*** Block opens ***
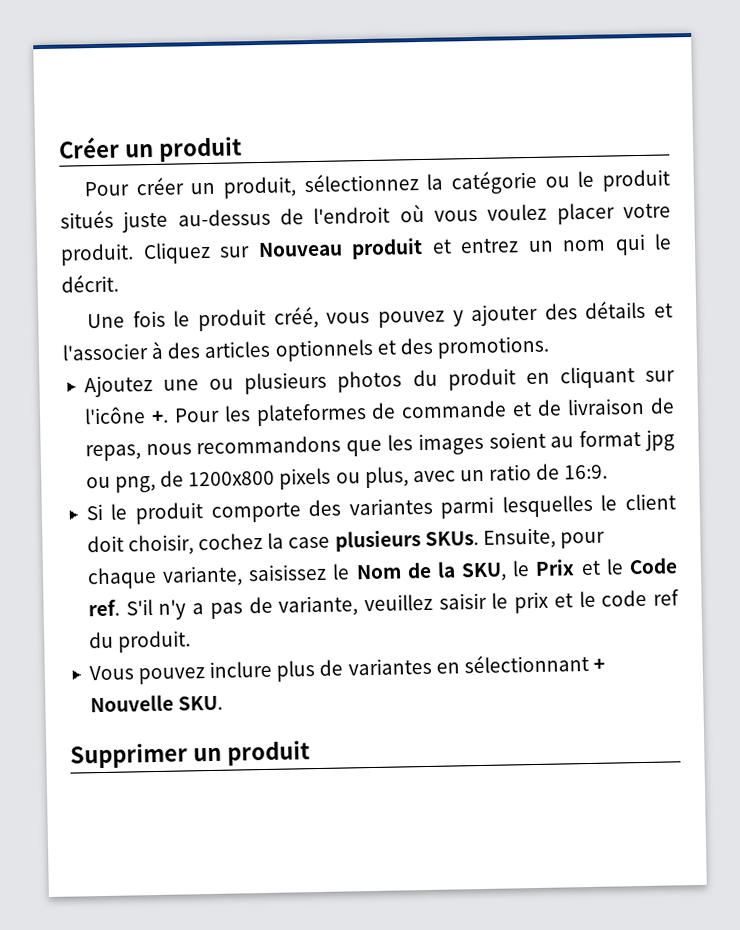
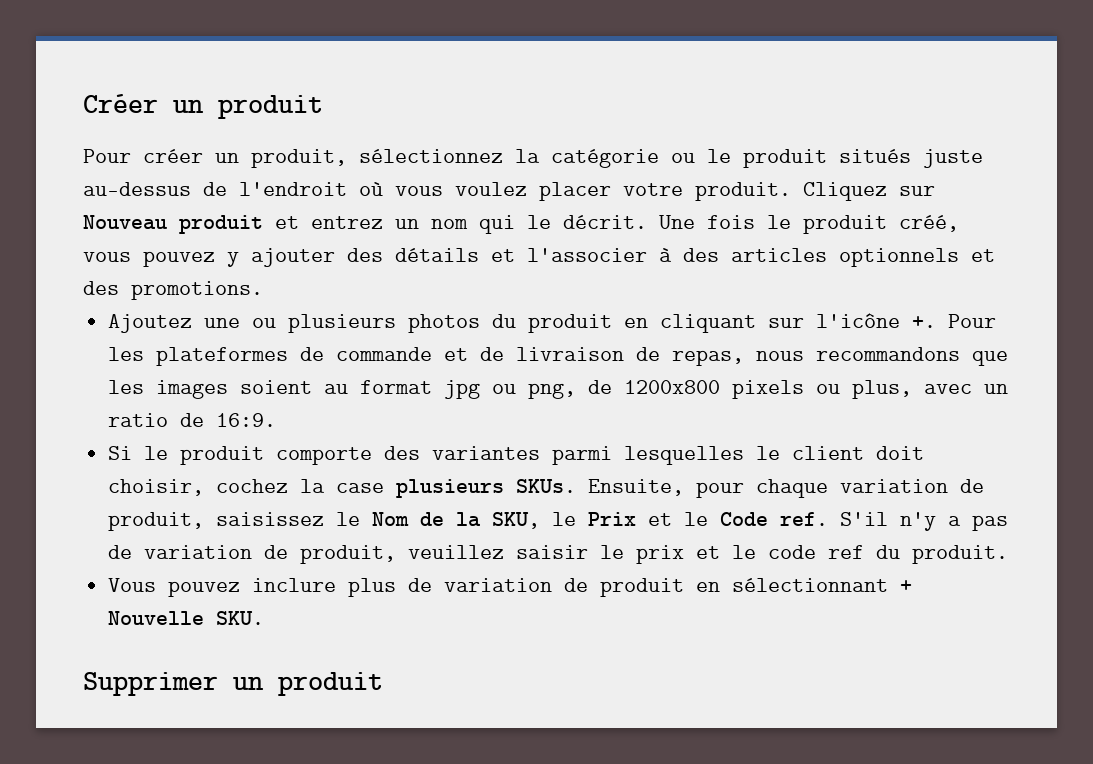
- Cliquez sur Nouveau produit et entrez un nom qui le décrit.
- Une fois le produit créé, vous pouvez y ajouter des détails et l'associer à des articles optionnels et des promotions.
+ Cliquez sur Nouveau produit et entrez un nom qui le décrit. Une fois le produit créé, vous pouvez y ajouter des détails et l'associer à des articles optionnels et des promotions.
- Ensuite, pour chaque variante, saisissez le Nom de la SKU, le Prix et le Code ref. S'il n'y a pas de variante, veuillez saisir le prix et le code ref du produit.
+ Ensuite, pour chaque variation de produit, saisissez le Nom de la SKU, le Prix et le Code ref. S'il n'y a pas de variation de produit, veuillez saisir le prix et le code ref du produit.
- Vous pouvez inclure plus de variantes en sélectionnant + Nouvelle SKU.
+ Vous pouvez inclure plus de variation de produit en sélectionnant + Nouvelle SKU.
*** Block closes ***
*** Block opens ***
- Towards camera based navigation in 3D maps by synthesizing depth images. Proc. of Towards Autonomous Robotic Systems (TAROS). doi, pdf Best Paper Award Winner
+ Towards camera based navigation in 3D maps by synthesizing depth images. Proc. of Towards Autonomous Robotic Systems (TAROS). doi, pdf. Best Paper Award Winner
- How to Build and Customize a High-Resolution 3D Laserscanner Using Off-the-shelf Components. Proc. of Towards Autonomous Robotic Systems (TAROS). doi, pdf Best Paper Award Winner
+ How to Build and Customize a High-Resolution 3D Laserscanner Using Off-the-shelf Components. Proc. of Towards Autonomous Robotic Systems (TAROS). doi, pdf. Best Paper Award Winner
*** Block closes ***
■ **Task**
Read the data above. Pull out each line in which the string "Components" appears.

■ **Exercise result**
- How to Build and Customize a High-Resolution 3D Laserscanner Using Off-the-shelf Components. Proc. of Towards Autonomous Robotic Systems (TAROS). doi, pdf Best Paper Award Winner
+ How to Build and Customize a High-Resolution 3D Laserscanner Using Off-the-shelf Components. Proc. of Towards Autonomous Robotic Systems (TAROS). doi, pdf. Best Paper Award Winner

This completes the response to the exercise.